Which is laughable once you take into account the fact that Israel's extensive, journalistic gamut leans heavily to the left and, if anything, it is conservative viewpoints which more often than not get shortchanged in the press.

Channel 10 has not spared Netanyahu. It has published exposes of some of his lavish travels to Paris, London and New York before he became prime minister -- with bills paid by wealthy friends. But now, Channel 10 is unable to pay off an $11 million debt owed on taxes and to a regulatory agency. A parliamentary committee, with a majority of government coalition parties, has refused to extend the payment deadline for another year.

The irony is that Netanyahu in previous years intervened twice in support of Channel 10, hoping to expand the marketplace of ideas and debate. But Channel 10's pugnacious exposes of Bibi seem to have turned the wheel -- the prime minister is suing for libel, and one of the station's owners, billionaire Ronald Lauder apparently won't dig deeper into his deep pockets, and the largest shareholder, Yossi Meiman, an Israeli political liberal, made an unfortunate investment in a gas pipeline from Egypt, which keeps getting blown up by terrorists in the Sinai.

To Bronner, all this leaves a very distressing picture of the right scoring points against the left in Israel's culture wars.

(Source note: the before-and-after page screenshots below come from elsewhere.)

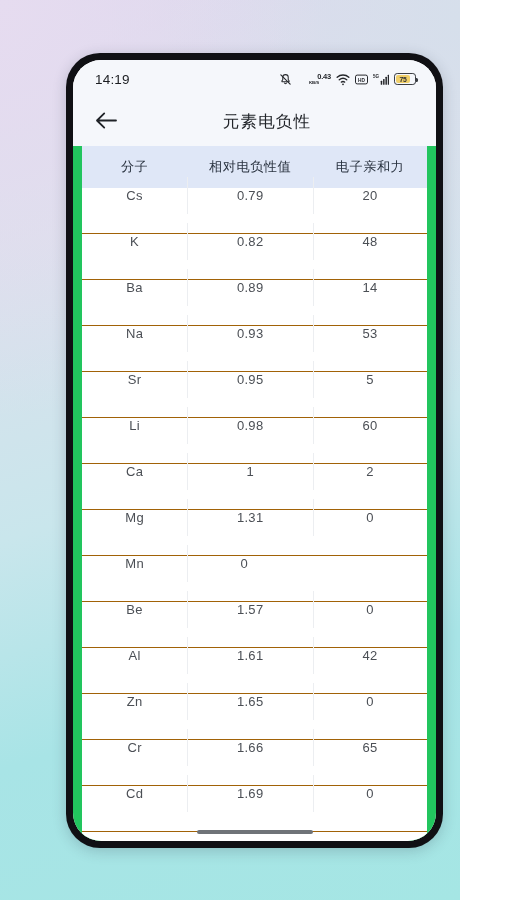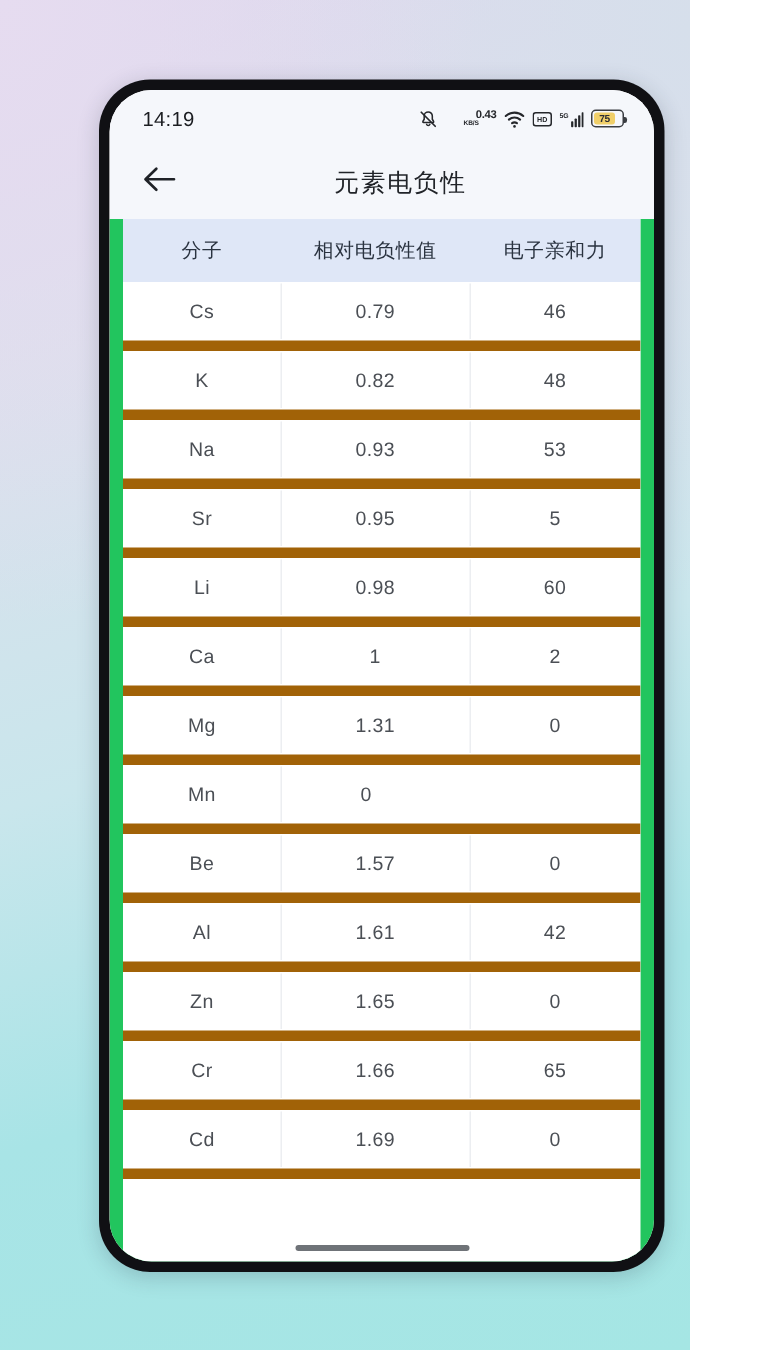"Cs" .trow { align-items: center -> flex-start; border-bottom: 7px solid #a16207 -> 1px solid #a16207 }
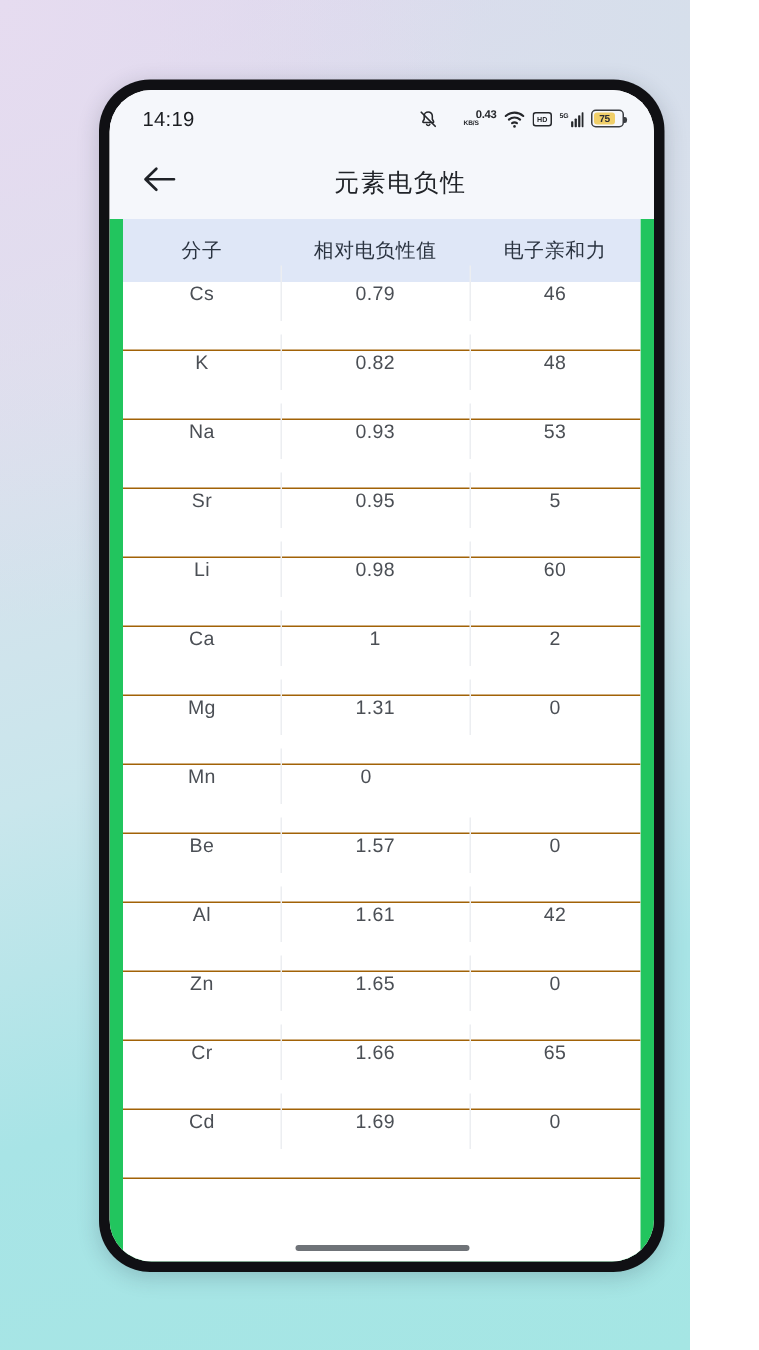"46" div.td { text: 46 -> 20 }
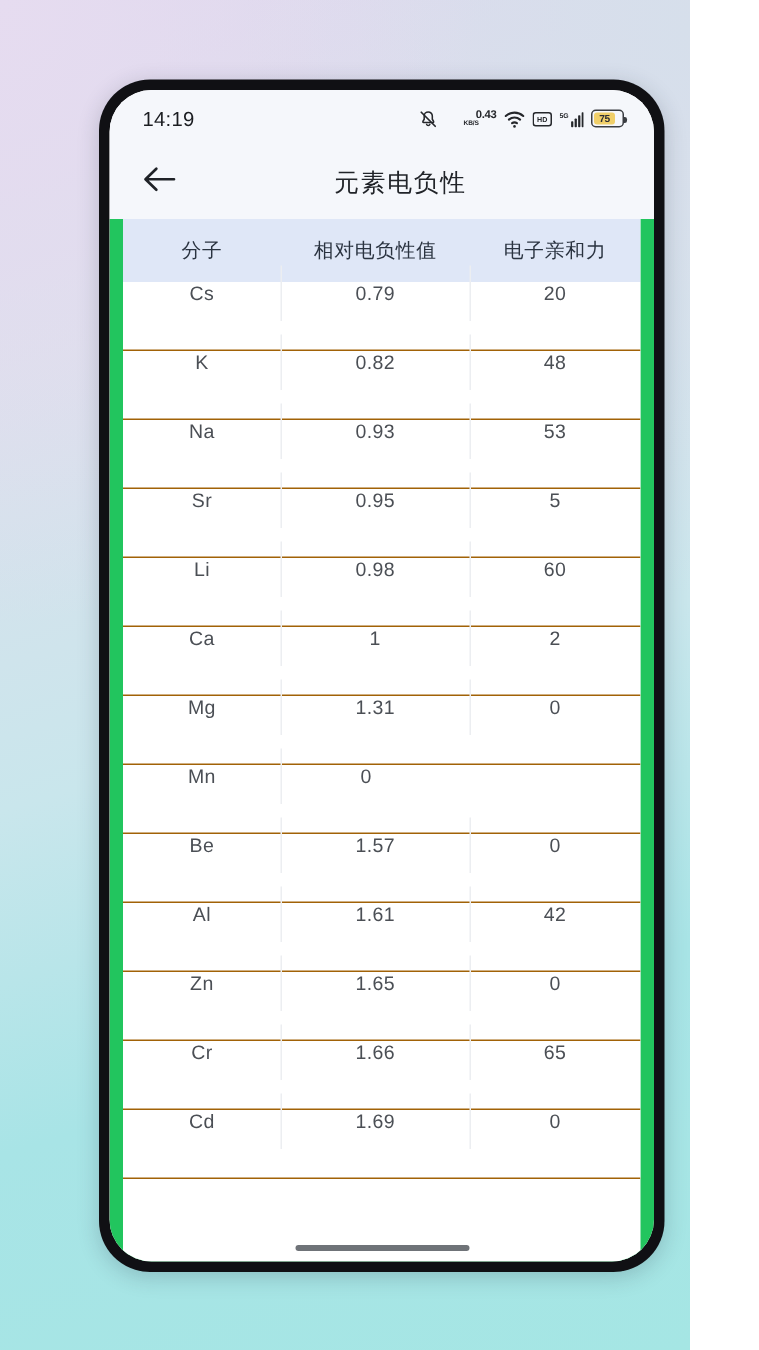"Ba" div.trow { html: none -> <div> <div>Ba</div> <div>0.89</div> <div>14</div> </div> }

The only other independent Israeli TV station, Channel 2, he notes, also faces economic woes, leaving Netanyahu with supposedly strong influence over other media outlets -- state-owned Channel 1, State Radio and a widely distributed, free-of-charge newspaper, Israel Today, bankrolled by a Bibi friend, U.S. casino mogul Sheldon Adelson.

But that's hardly a fair, objective way of tallying the political media and cultural score in Israel. Bronner conveniently omits a bevy of imposing counterweights that tip the scales the other way to the left -- the most widely read newspaper, Yedioth Ahronot, and far-left Haaretz, the favorite source for quotes in the western press, including the New York Times. To say nothing of Israel's left-leaning theater and literary world, and a big slice of academe.
The Socialist Internationale sure sticks together, doesn't it? I suspect we'll be hearing from President Obama about this soon.